— What the exercise asks —
When you find the line with "[53,142,279,163] Modify the" among the records below, reproduce it and each line after it exactly, ending with the line with "(487, 642) none".

— Supplied material —
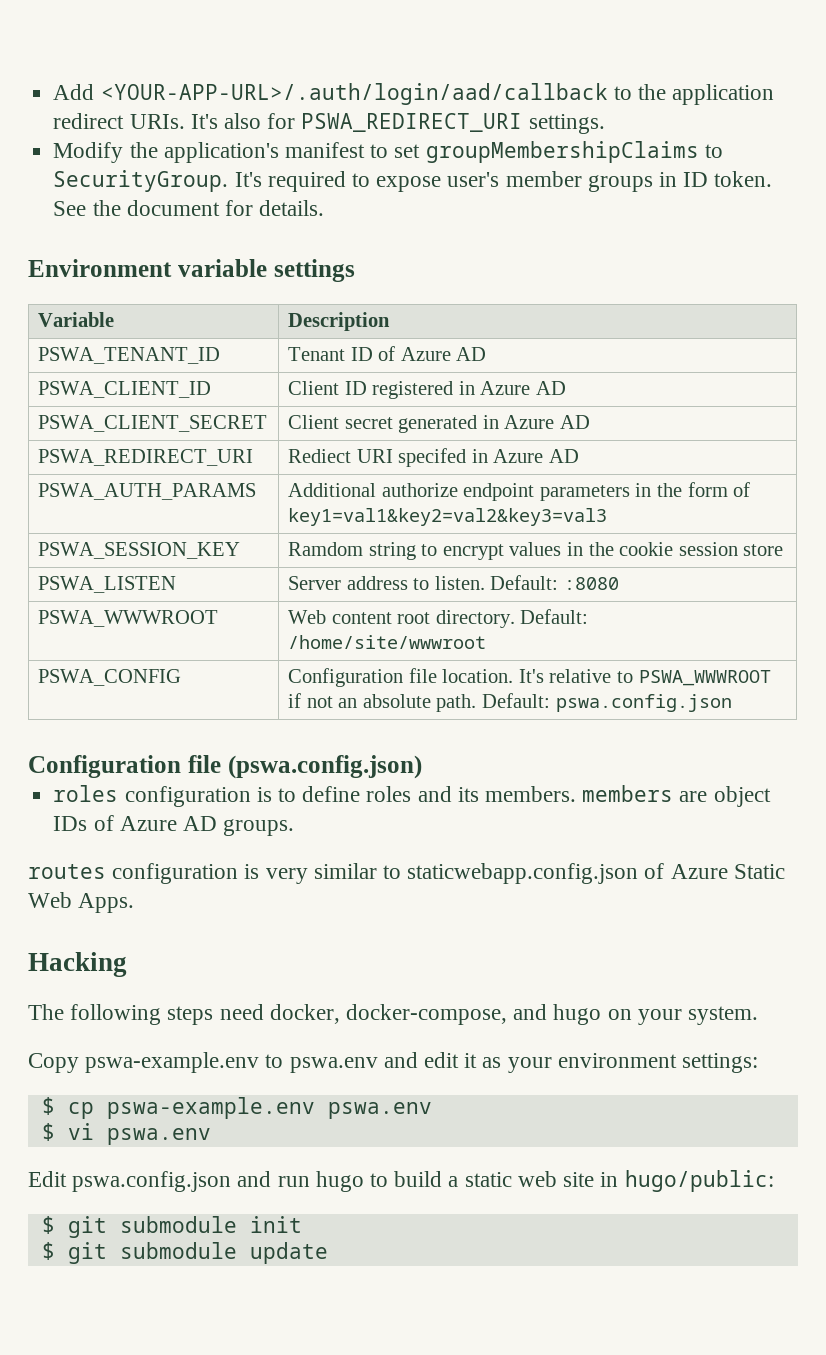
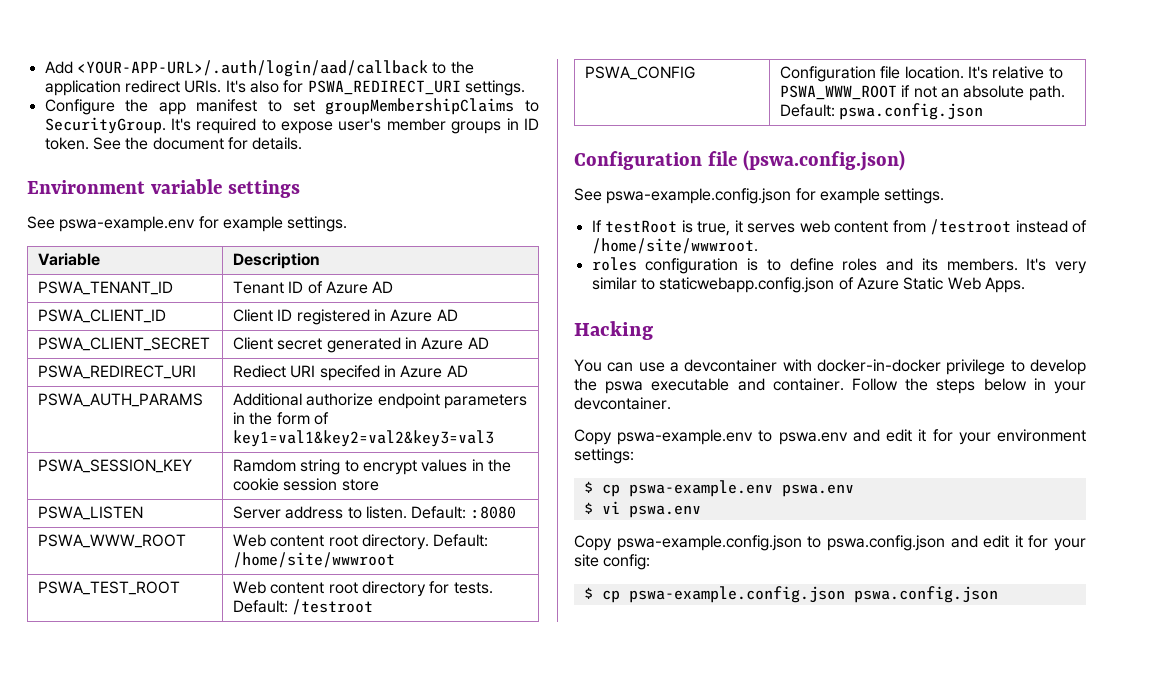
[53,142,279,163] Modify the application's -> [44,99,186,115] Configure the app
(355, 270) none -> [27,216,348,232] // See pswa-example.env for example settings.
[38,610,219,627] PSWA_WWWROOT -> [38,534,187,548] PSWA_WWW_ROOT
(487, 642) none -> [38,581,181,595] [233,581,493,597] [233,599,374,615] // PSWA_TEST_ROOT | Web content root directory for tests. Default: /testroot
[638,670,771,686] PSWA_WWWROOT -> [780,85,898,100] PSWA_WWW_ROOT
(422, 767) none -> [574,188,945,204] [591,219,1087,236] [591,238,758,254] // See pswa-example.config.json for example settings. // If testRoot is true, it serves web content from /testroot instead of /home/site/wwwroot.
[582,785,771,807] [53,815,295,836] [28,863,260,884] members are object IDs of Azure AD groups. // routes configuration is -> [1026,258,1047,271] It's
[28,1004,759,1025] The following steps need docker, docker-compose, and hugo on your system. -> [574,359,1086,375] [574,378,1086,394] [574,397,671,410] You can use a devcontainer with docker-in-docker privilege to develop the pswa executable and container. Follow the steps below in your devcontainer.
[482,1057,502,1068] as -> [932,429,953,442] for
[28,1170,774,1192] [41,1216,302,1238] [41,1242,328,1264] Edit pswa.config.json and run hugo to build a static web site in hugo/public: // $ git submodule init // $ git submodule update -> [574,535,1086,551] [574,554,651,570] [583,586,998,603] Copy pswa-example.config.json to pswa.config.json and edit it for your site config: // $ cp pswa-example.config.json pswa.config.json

==

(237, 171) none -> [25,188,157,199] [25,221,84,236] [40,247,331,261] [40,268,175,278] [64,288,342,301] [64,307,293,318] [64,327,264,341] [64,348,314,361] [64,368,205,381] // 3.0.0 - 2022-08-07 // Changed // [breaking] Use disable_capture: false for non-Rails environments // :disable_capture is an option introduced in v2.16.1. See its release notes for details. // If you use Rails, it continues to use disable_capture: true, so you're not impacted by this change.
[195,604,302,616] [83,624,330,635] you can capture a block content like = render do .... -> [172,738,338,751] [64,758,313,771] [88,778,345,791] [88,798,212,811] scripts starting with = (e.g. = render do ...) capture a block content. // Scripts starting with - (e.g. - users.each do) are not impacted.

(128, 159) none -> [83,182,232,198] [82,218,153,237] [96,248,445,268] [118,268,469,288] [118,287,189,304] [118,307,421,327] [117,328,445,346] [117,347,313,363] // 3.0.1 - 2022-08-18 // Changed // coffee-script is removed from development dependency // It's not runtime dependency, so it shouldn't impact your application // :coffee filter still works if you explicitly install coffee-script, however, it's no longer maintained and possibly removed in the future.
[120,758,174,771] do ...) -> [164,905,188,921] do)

— Response to the exercise —
[53,142,279,163] Modify the application's -> [44,99,186,115] Configure the app
(355, 270) none -> [27,216,348,232] // See pswa-example.env for example settings.
[38,610,219,627] PSWA_WWWROOT -> [38,534,187,548] PSWA_WWW_ROOT
(487, 642) none -> [38,581,181,595] [233,581,493,597] [233,599,374,615] // PSWA_TEST_ROOT | Web content root directory for tests. Default: /testroot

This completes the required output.